Does Nutrition Affect Puberty?

Puberty marks the entry of a child into adolescence and sexual maturity. During puberty, your body goes through many changes that affect the way you look, feel and behave. Eating a healthy diet affects the age at which you reach puberty as well as your growth during puberty. Talk to your doctor about your eating habits to make sure they keep you healthy during this important time of growth.

Puberty Features

A series of hormonal changes triggers the production of luteinizing hormone and follicle-stimulating hormone, which begin changes in your body. Boys and girls enter a growth spurt in which they get taller and experience redistribution of weight on their bodies. Young men begin producing testosterone and adult sperm cells. The eggs in a young woman's ovaries begin to mature and she produces estrogen. These physiological changes mark your movement toward sexual maturity.

Age of Onset

The age of onset of puberty depends on a variety of factors, including nutrition. Most girls enter puberty between age 8 and 13, while guys enter puberty from age 10 to 15. A 2010 study published in "Pediatrics" by Frank Biro found that girls begin puberty at a younger age than in previous decades. The modern American diet, which includes many processed, high-fat foods, may be to blame for this phenomenon. Being overweight or obese increases the likelihood that a girl will enter puberty earlier than average. Obesity may delay the onset of puberty in boys.
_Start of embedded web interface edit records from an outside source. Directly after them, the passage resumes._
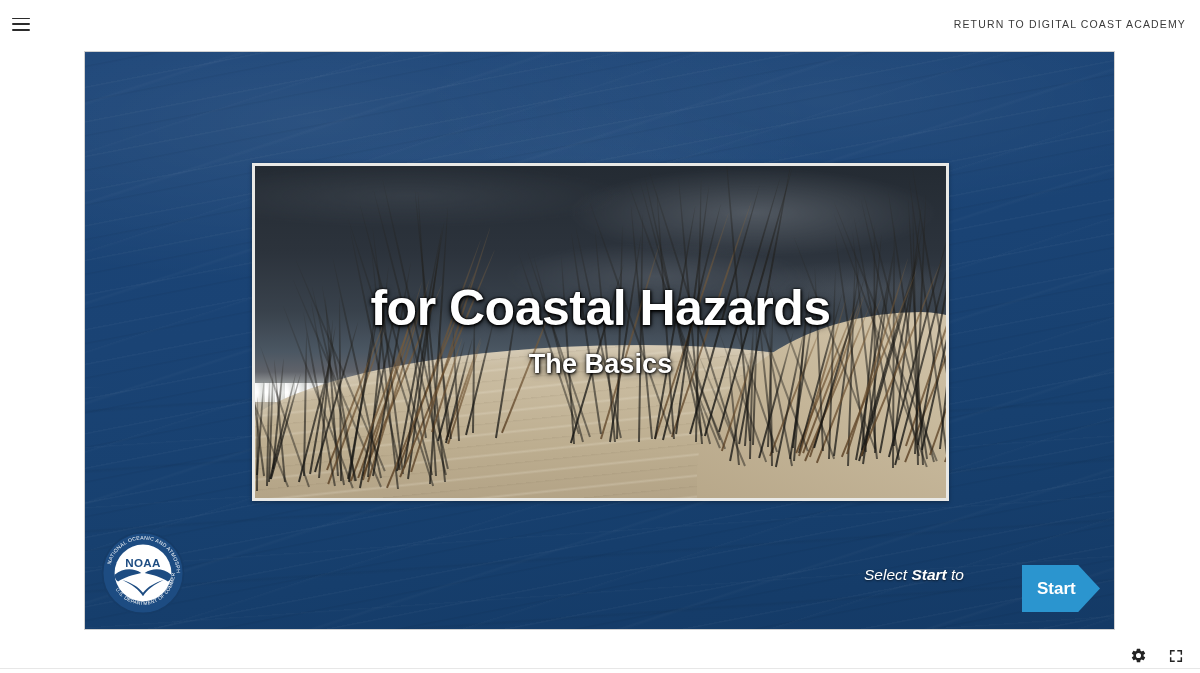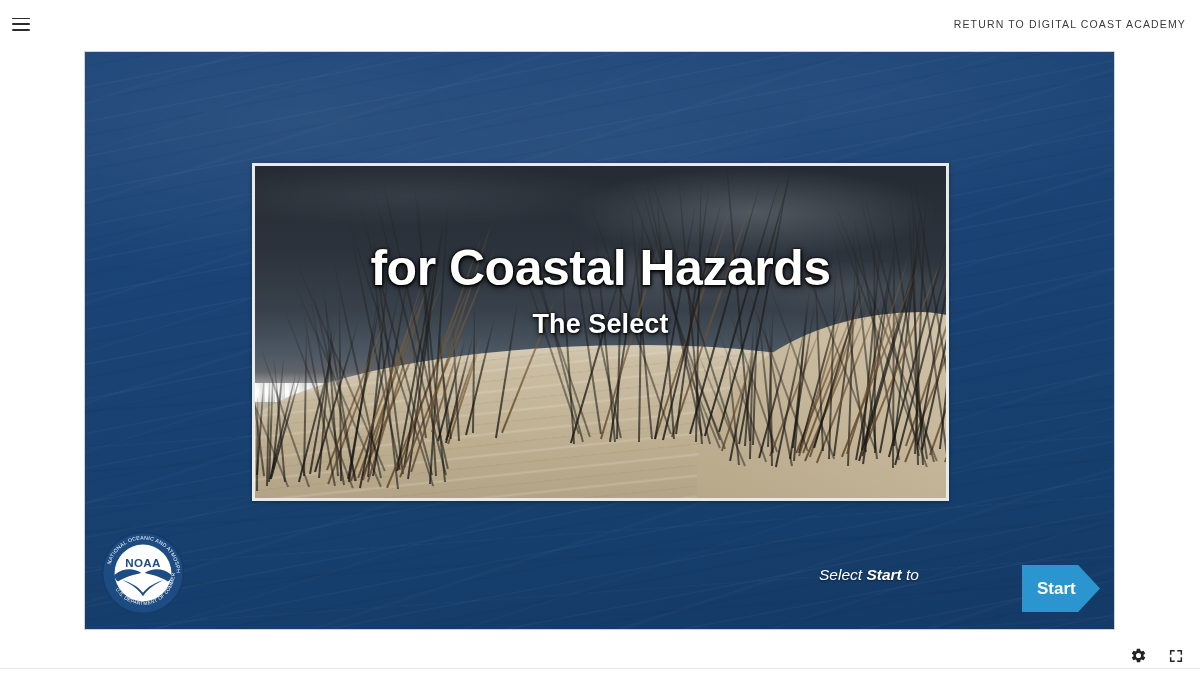--- a/index.html
+++ b/index.html
@@ -249,7 +249,7 @@
       -1px 1px 3px rgba(0,0,0,0.75),
       0 2px 7px rgba(0,0,0,0.7);
   }
-  .slide-title .line2 { display: block; }
+  .slide-title .line2 { display: block; margin-top: 40px; }
   .slide-subtitle {
     margin-top: 12px;
     color: #ffffff;

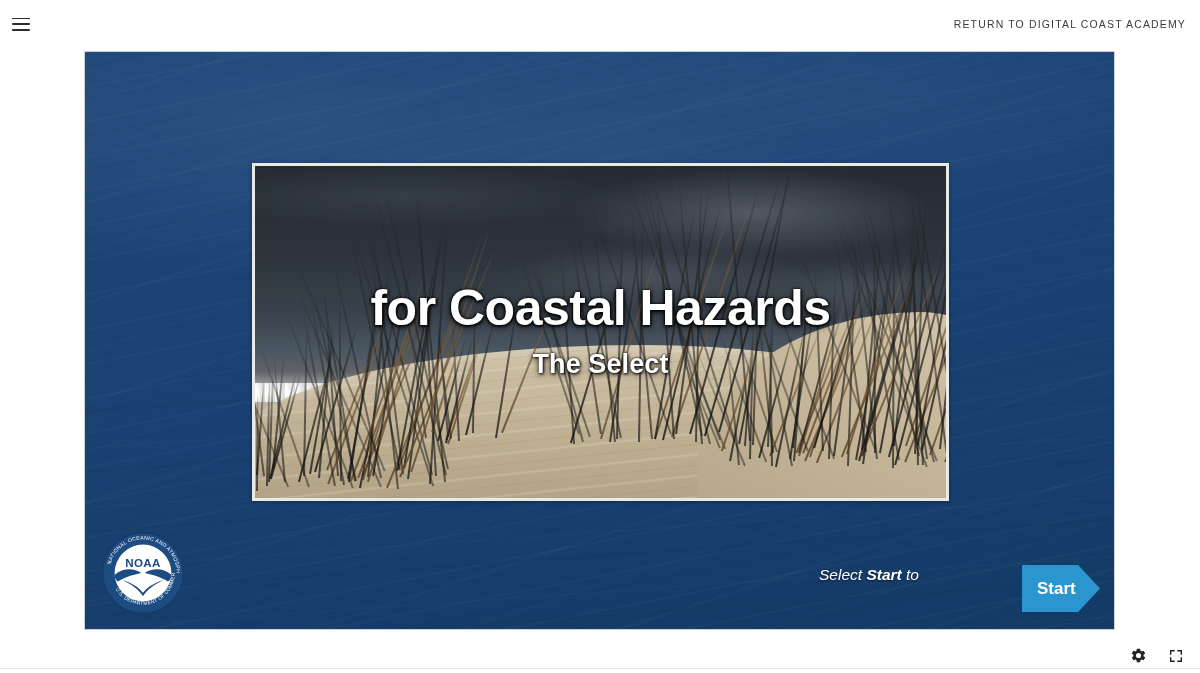--- a/index.html
+++ b/index.html
@@ -539,7 +539,7 @@
         <div class="slide-title">
           <span class="line2">for Coastal Hazards</span>
         </div>
-        <div class="slide-subtitle">The Select</div>
+        <div class="slide-subtitle">The Basics</div>
       </div>
     </div>
 

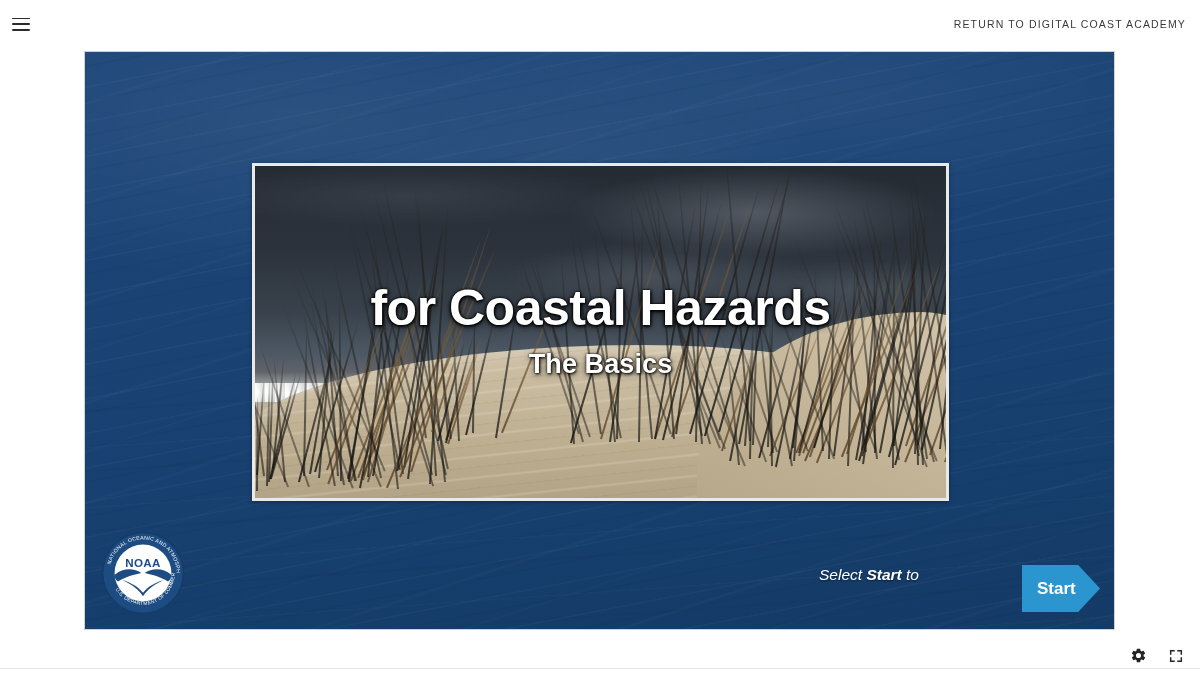--- a/index.html
+++ b/index.html
@@ -277,7 +277,7 @@
     right: 105px;  
     top: 513px;
     width: 190px;
-    text-align: left;
+    text-align: center;
     color: #ffffff;
     font-style: italic;
     font-size: 15.5px;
Research presented at the 2008 annual meeting of the Endocrine Society by scientist Deborah Sloboda found that pregnant rats that ate a high-fat diet had babies that reached puberty sooner. This suggests that a mother's prenatal diet may affect her child's age of pubertal onset.

Nutritional Needs

In addition to affecting the age of pubertal onset, nutrition affects a child's progression through puberty. Puberty triggers a growth spurt, which increases your daily caloric needs. Following a healthy diet helps your body grow without becoming overweight. An adolescent also needs more protein, iron, calcium, zinc and folate during puberty for healthy growth. Menstruating girls are at an especially high risk of iron deficiency. Failing to get enough calcium or protein during puberty may damage your bone and muscle growth, which could affect your health later in life.

Considerations

In addition to delaying the onset of puberty, being overweight could cause hormonal imbalances that lead to serious health problems. Maintaining a healthy diet before and during puberty is essential to proper growth and development. Other factors, including genetics and environmental agents, also affect pubertal onset and development. Talk to your doctor about your diet to make sure you get enough nutrients during puberty.